Ultimately McLaren is a Christian because of the person of Jesus Christ and his relationship with that person (49). However, the shape of that relationship (or rather, the shape of McLaren's understanding of Jesus) has changed over the years. He lists 7 stereotypes of Jesus, which i feel many of us would be familiar with:

1. Conservative/Protestant Jesus. The key to this Jesus is that it focuses the good news almost exclusively on the crucifixion of Jesus. Jesus was born to die, and saves us by dying on the cross. The cross is the focal point. How Jesus absolves human evil through God's mercy is explained through various metaphors:

a) The Legal Metaphor: God is judge, humanity is guilty deserving the death penalty. Jesus, a perfect representative willing takes the death penalty, justice is satisfied.

b) The Economic Metaphor (or i've heard it as the ransom metaphor): God is the good master, and we are his servants, but we run away (or are kidnapped) by the 'evil one', who makes us his slaves. Jesus is offered as the ransom if the 'evil one' will let humanity go. Satan takes Jesus and potentially frees us all, and also gets double crossed as Jesus also defeats him/it. 'In this metaphor the business language of selling, buying, price and payment is paramount'.

c) The Governmental Metaphor: The Human Race has rebelled against the King. To be restored we must repent and resubmit to God's will. But because we are so munted we can't do it, so Jesus steps in and through his obedient life and voluntary death acts as our representative and submits to God's will. As our rep, his example extends to us if we believe. Political terms like, representation, reconciliation and citizenship are used in this metaphor.

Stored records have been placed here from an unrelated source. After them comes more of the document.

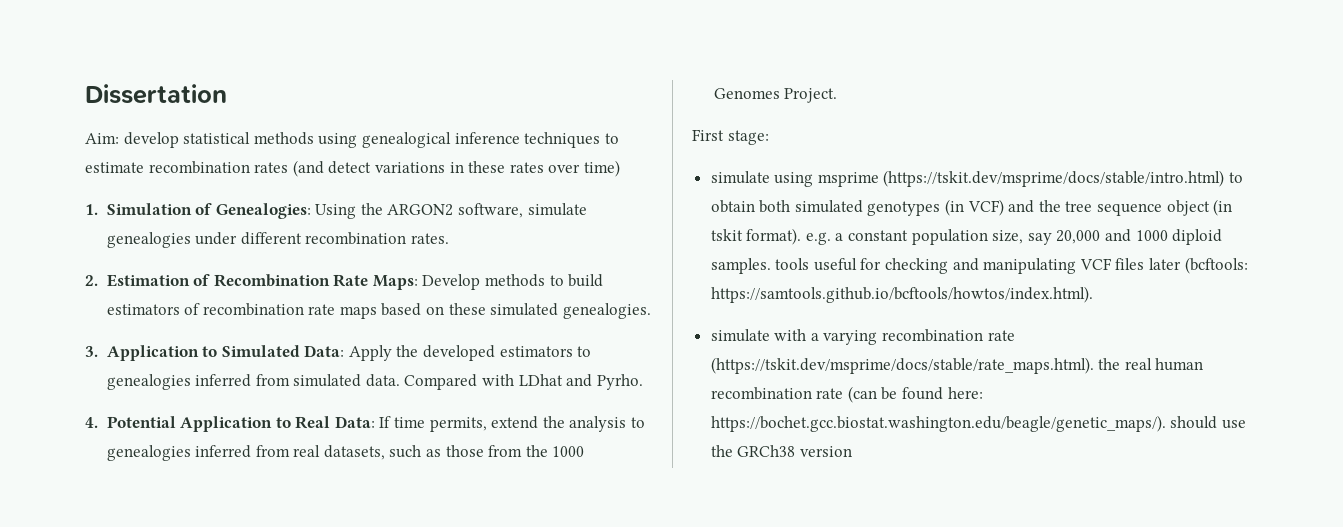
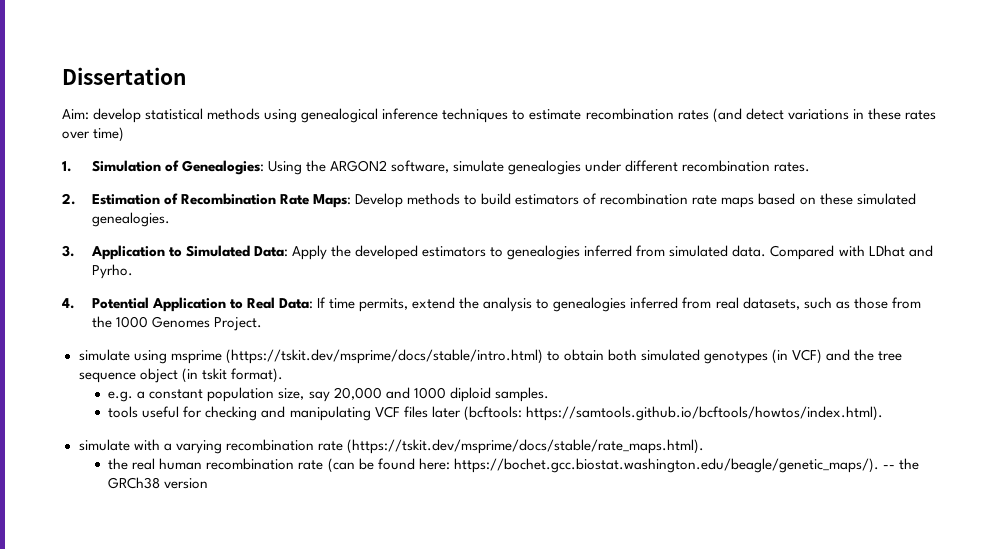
- First stage:
- simulate using msprime (https://tskit.dev/msprime/docs/stable/intro.html) to obtain both simulated genotypes (in VCF) and the tree sequence object (in tskit format). e.g. a constant population size, say 20,000 and 1000 diploid samples. tools useful for checking and manipulating VCF files later (bcftools: https://samtools.github.io/bcftools/howtos/index.html).
+ simulate using msprime (https://tskit.dev/msprime/docs/stable/intro.html) to obtain both simulated genotypes (in VCF) and the tree sequence object (in tskit format).
+ e.g. a constant population size, say 20,000 and 1000 diploid samples.
+ tools useful for checking and manipulating VCF files later (bcftools: https://samtools.github.io/bcftools/howtos/index.html).
- simulate with a varying recombination rate (https://tskit.dev/msprime/docs/stable/rate_maps.html). the real human recombination rate (can be found here: https://bochet.gcc.biostat.washington.edu/beagle/genetic_maps/). should use the GRCh38 version
+ simulate with a varying recombination rate (https://tskit.dev/msprime/docs/stable/rate_maps.html).
+ the real human recombination rate (can be found here: https://bochet.gcc.biostat.washington.edu/beagle/genetic_maps/). -- the GRCh38 version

d) A Military Metaphor: Humanity has been conquered by an alien power or powers (sin, devil, death). Jesus goes into battle with the powers and appears defeated, but his death turns out to be victory. Terms like, battle, defeat, conquering are common.

This view of Jesus, McLaren argues, focuses 'directly, nearly exclusively, on the problem of individual moral guilt'. Still, McLaren felt uneasy with this Jesus as he grew out of his teens/twenties: 'Jesus' cross in the past saved me from hell in the future, but it was hard to be clear on what it meant for me in the struggle of the present. And more importantly, did the gospel have anything to say about justice for the many, not just the justification of the individual? Was the gospel intended to give hope for human cultures and the created order in history, or was history a lost cause, so that the gospel only could give hope to individual souls beyond death, beyond history - like a small lifeboat in which a few lucky souls escape a sinking ship?' (55)

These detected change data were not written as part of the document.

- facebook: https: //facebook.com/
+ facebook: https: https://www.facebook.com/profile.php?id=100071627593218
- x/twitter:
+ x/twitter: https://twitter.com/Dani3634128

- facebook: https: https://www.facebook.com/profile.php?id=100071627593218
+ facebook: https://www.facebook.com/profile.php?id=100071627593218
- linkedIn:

McLaren asks if this focus on Jesus' death marginalises his life - his teachings and kind deeds etc. He began to feel as if the 'gospel became simply an individualistic theory, an abstraction with personal but not global import' (55).

2. The Pentecostal Jesus:
A Jesus who was here in the present, could be experienced etc.
These Jesus for McLaren was all tied up with figuring out who was spirit filled and who wasn't, debates over speaking in tongues etc etc (man these feel so pointless to me now! and I used to care so much as a teenager!)

Problems McLaren soon faced with some Pentecostal Jesus ideas were one of expectations. 'Did God promise miracles on demand?' 'I refuse to blame the victim'... The person was already sick! The Jesus i knew came to help them, not blame them or make them feel worse' (58-59)

Other questions concerned him, 'Were there social and historical dimensions to the gospel that went beyond personal health, prosperity, and happiness for believers now and in 'eternity'? (59)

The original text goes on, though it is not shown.